9 comentários sobre “‘Paulo, Apóstolo de Cristo’ está mais à Coca-Cola que à Bíblia

  1. Tácitamente falando,o estoicismo seria dificil de ser absorvido,embora diante de tanto linguajar rebuscadamente jurídico de Paulo de Tarso,é mister que vejamos um Paulo mais “pé no chão”,demonstrando “como” temos que ser e proceder e não como “devemos”ser.Administrar o conhecimento com parcimônia não faz parte da linguagem estóica sendo assim,o filme como diversão,deve ser visto como a obra no seu tempo,ou seja,hoje.Pois ao que me parece,a pretensão é chamar a atenção para a conduta e os valores que estão mudando muito,deixando a grande maioria sem rumo…sem religiosidade…sem Deus.

  2. Sempre vejo como algo interessante a públicidade de uma marca como a Coca-Cola que ao longo do tempo tem se modificado, mas continua até hj como uma bebida que não faz bem a saúde.

    Nos anos 70 a Coca-Cola era muito mais escura que os de hj e com mais gáz. Porém, mesmo com todo esse conhecimento, as pessoas viam a Coca-Cola como algo prazeroso para consumir devido a publicidade ser apelativa dando ar que a bebida era simbolo de liberdade e de juventude.

    Se no mundo a Coca-Cola era tido como algo prazeroso, no mundo Mormon não era diferente.
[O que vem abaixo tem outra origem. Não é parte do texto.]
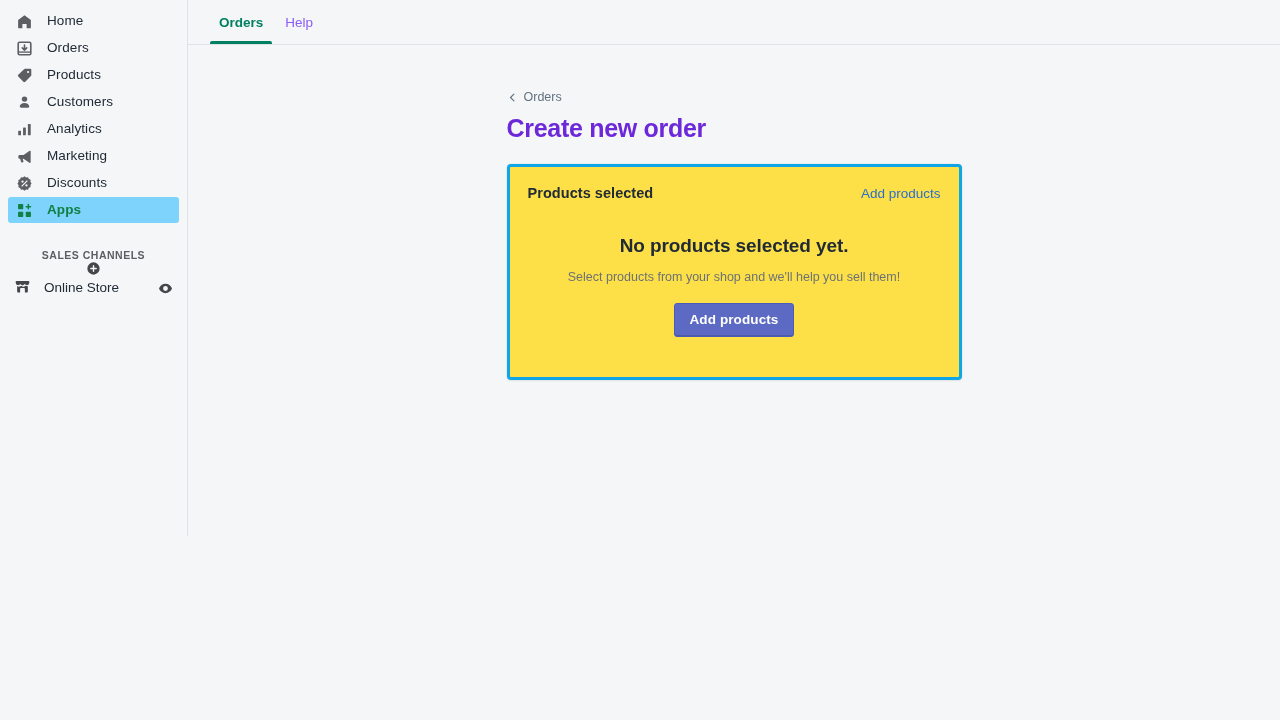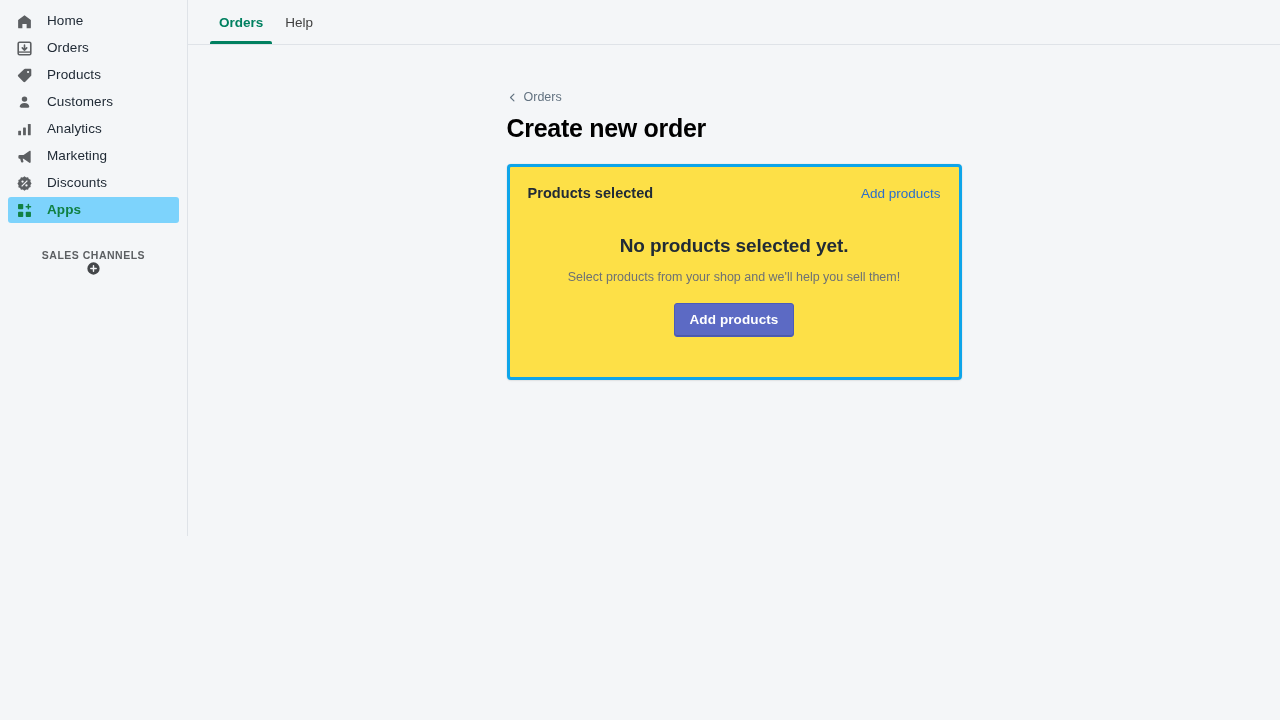"Help" .tab { color: #404040 -> #8b5cf6 }
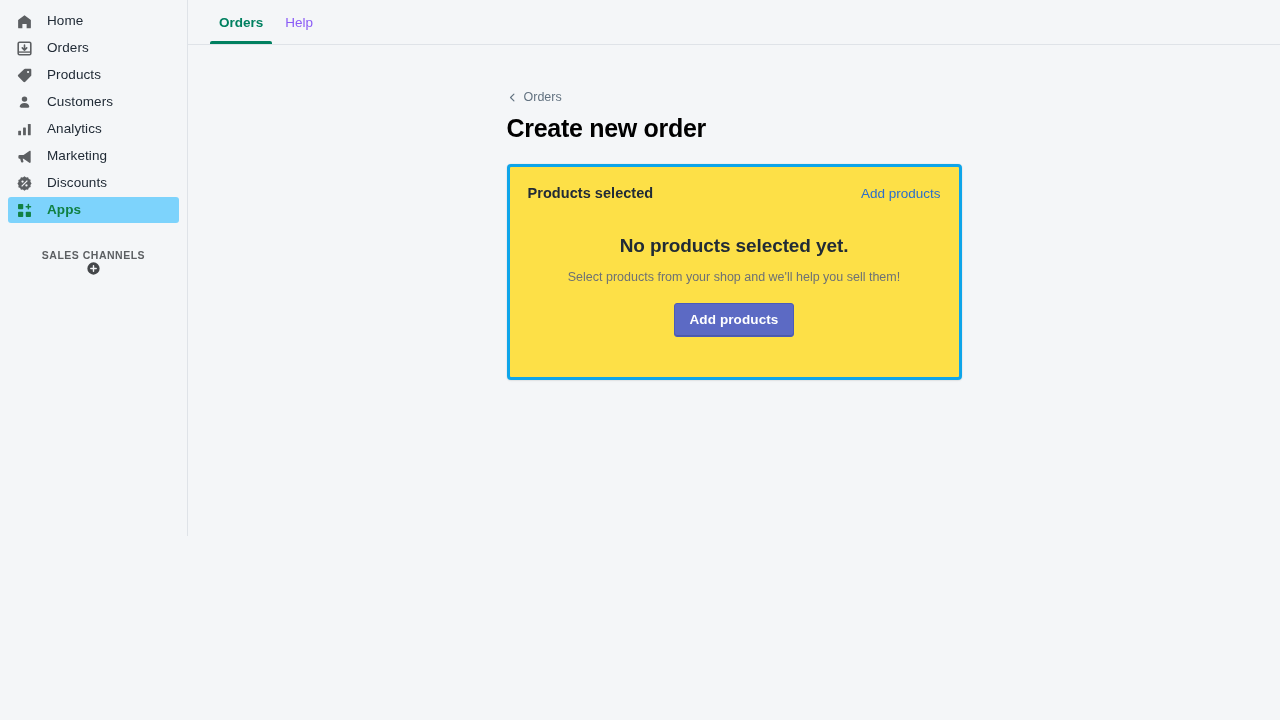"Create new order" .page-title { color: #000000 -> #6d28d9 }
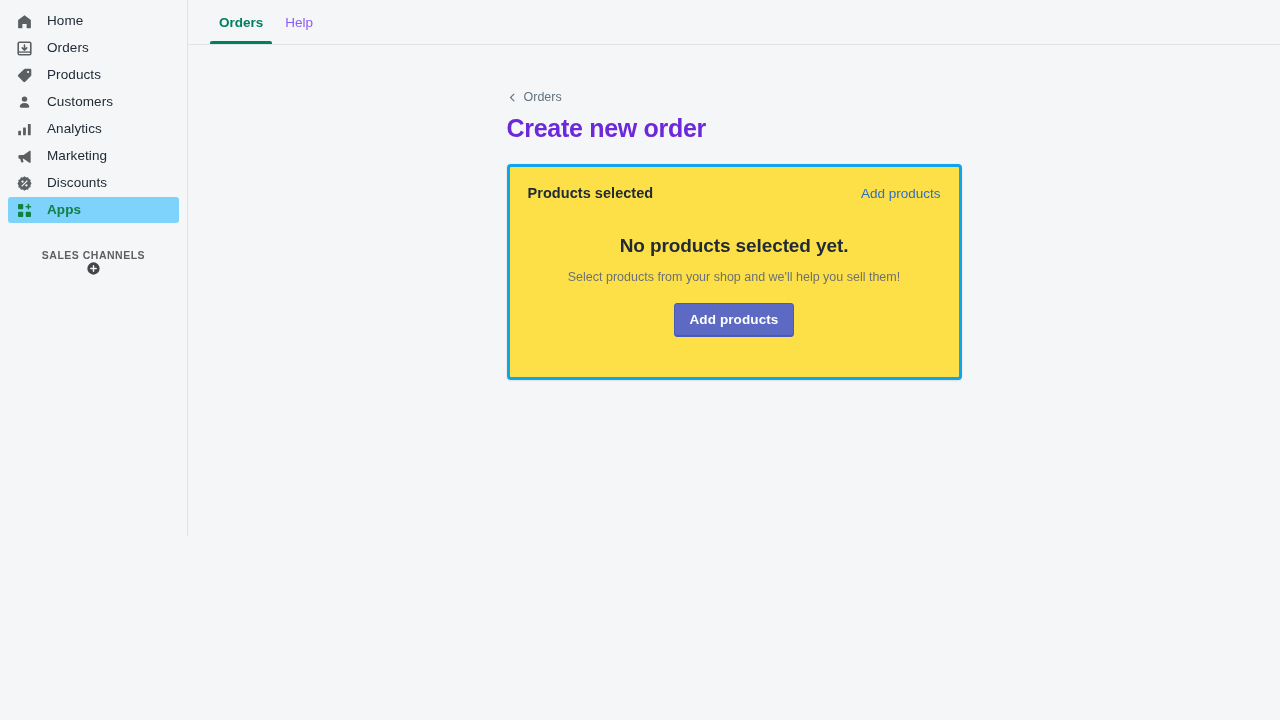"Online Store" div.channel-item { html: none -> <div> <span> <span> <svg> <path></path> <path></path> </svg> </span> <span>Online Store</span> </span> <span> <svg> <path></path> <circle></circle> </svg> </span> </div> }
Muitos jovens consumiam a Coca Cola e até mesmo muitos consumiam excesso levando lideres eclesiasticos a preocuparem com essa bebida.

    A igreja até que tentou frear esse consumo nos ano 80, mas foi forçada a revogar devido ao processo que levou da Coca-Cola no mesmo periodo. A Coca-Cola não chegou a ficar na lista de produtos da tão chamada Palavra de Sabedoria, mas se tornou uma regra a partir de então a proibição de consumo da mesma em atividades da Igreja Mormon.

    Na missão havia missionários que chegaram até mesmo incentivar pesquisadores a não consumir a Coca Cola(minha missão), mas foram advertidos a não ensinarem mais isso.

    • Minhas companheiras americanas sempre diziam que a igreja falou que não podia tomar coca por que no passado tinha maconha lá dentro, eu nunca acreditei nisso, e creio que eles depois ficaram “neutros” em relação a ela por causa de algum processo que recebeu, e depois, obviamente vieram as “revelações” de que podia tomar. Meu presidente de missão sempre alfinetava e dizia que mesmo os membros bebendo ele sabia que não era para tomar.

      • hahah…Também ja ouvi vários absurdos Magnólia rs… Tive companheiros na missão que chegaram até mesmo ensinar pesquisadores que não deveriam tomar Coca-Cola. Eu mesmo não tenho nada contra consumir a Coca-Cola, mas ao mesmo tempo entendo a Igreja pois pega mal isso uma vez que na palavra de sabedoria a Igreja proibe o consumo do café devido a cafeina. O problema que se o pesquisador aprende que café não deve ser consumido por causa da cafeina, ao ver um membro tomando Coca ou Pepsi a cabeça dele ficará confusa.

        Agora pessoalmente dizendo, nem ligo, eu tomo Coca Cola na frente dos membros e missionários. Os crentes se irritam comigo rs…mas Mormon normal fica tranquilo e aceita.